Both approaches can be used together — inline values are additive to external `configMaps`/`secrets` references.
---
## Amazon S3
### Environment Variables
| Variable | Required | Description |
|----------|----------|-------------|
| `SNAPSHOT_AWS_BUCKET` | Yes | S3 bucket name |
| `SNAPSHOT_AWS_REGION` | No | AWS region (uses SDK default if empty) |
| `SNAPSHOT_AWS_ACCESS_KEY` | No | Static access key ID (empty = use default credential chain) |
| `SNAPSHOT_AWS_SECRET_KEY` | No | Static secret access key |
| `SNAPSHOT_AWS_ROLE_ARN` | No | IAM role ARN to assume via STS (for cross-account access) |
| `SNAPSHOT_AWS_EXTERNAL_ID` | No | External ID for the STS AssumeRole call |
| `SNAPSHOT_CLOUD_PREFIX` | No | Key prefix in the bucket (e.g. `snapshots/`) |
### Authentication Methods
Credentials are resolved in this order:
1. **Static credentials** -- If `SNAPSHOT_AWS_ACCESS_KEY` is set, static credentials are used directly.

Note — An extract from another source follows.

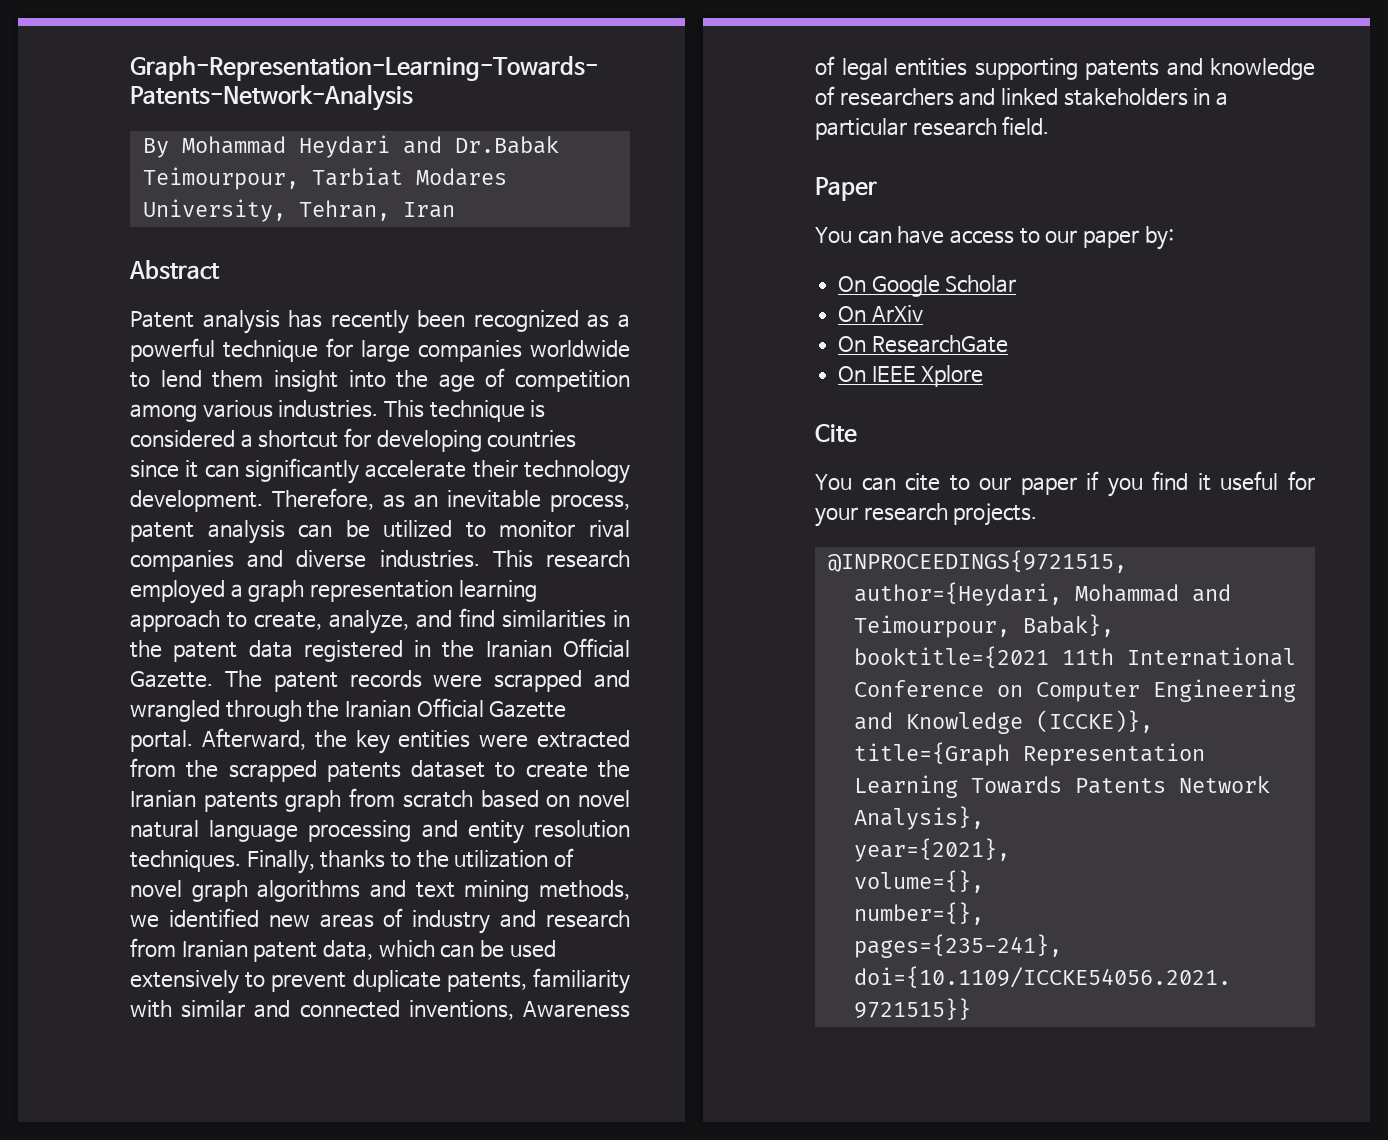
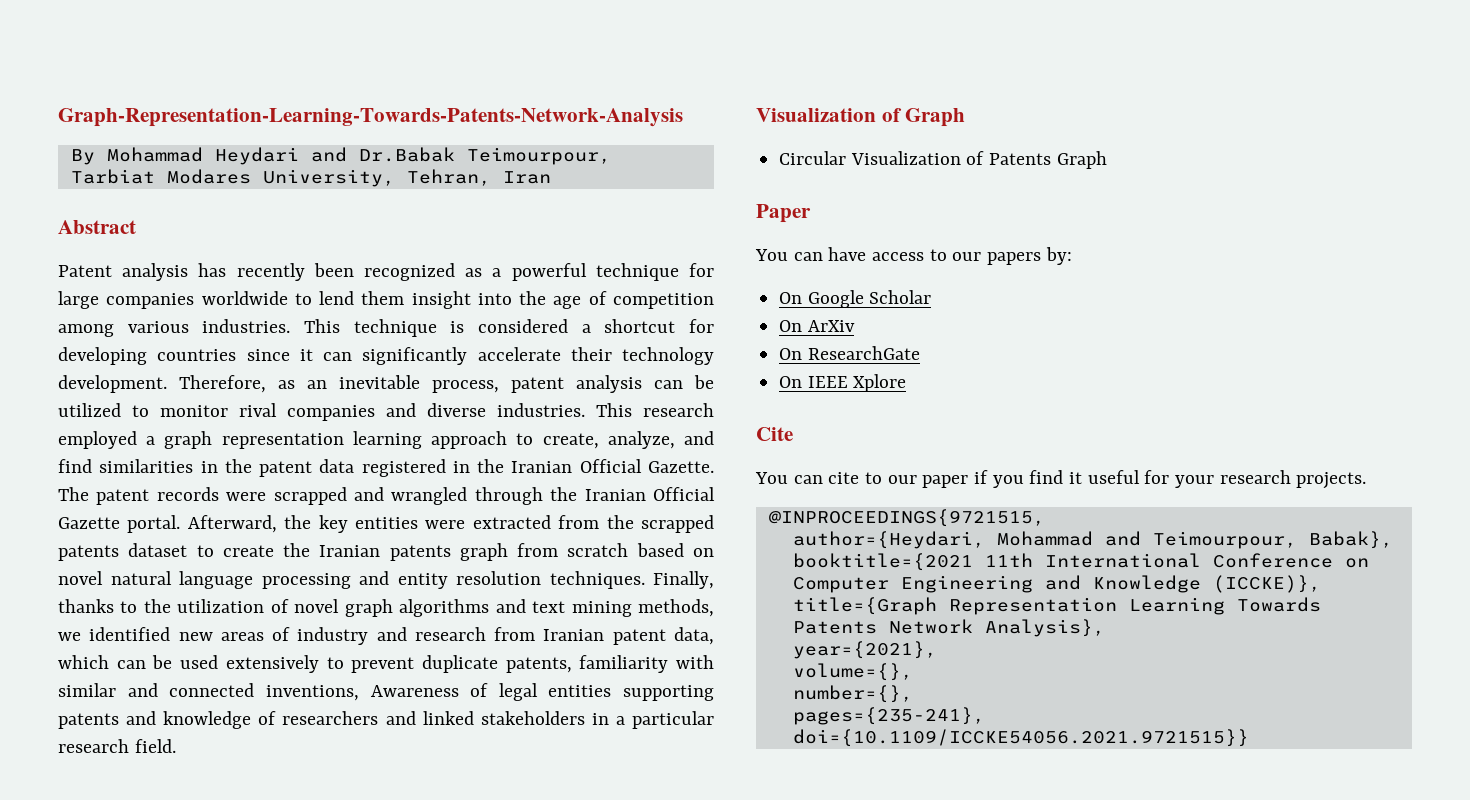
+ Visualization of Graph
+ Circular Visualization of Patents Graph
- You can have access to our paper by:
+ You can have access to our papers by:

2. **STS AssumeRole** -- If `SNAPSHOT_AWS_ROLE_ARN` is also set, the static (or default) credentials are used to assume the given IAM role. This is useful for cross-account S3 access.
3. **AWS default credential chain** -- When no static credentials are provided, the SDK default chain is used:
- **IRSA** (EKS service account token) -- recommended for production on EKS
- EC2 instance profile
- Standard AWS environment variables (`AWS_ACCESS_KEY_ID`, `AWS_SECRET_ACCESS_KEY`, etc.)
- Shared credentials file (`~/.aws/credentials`)
The provider validates bucket access on startup via `HeadBucket`. If the bucket is inaccessible, the hub will fail to start.
### Example: Inline Values (simplest approach)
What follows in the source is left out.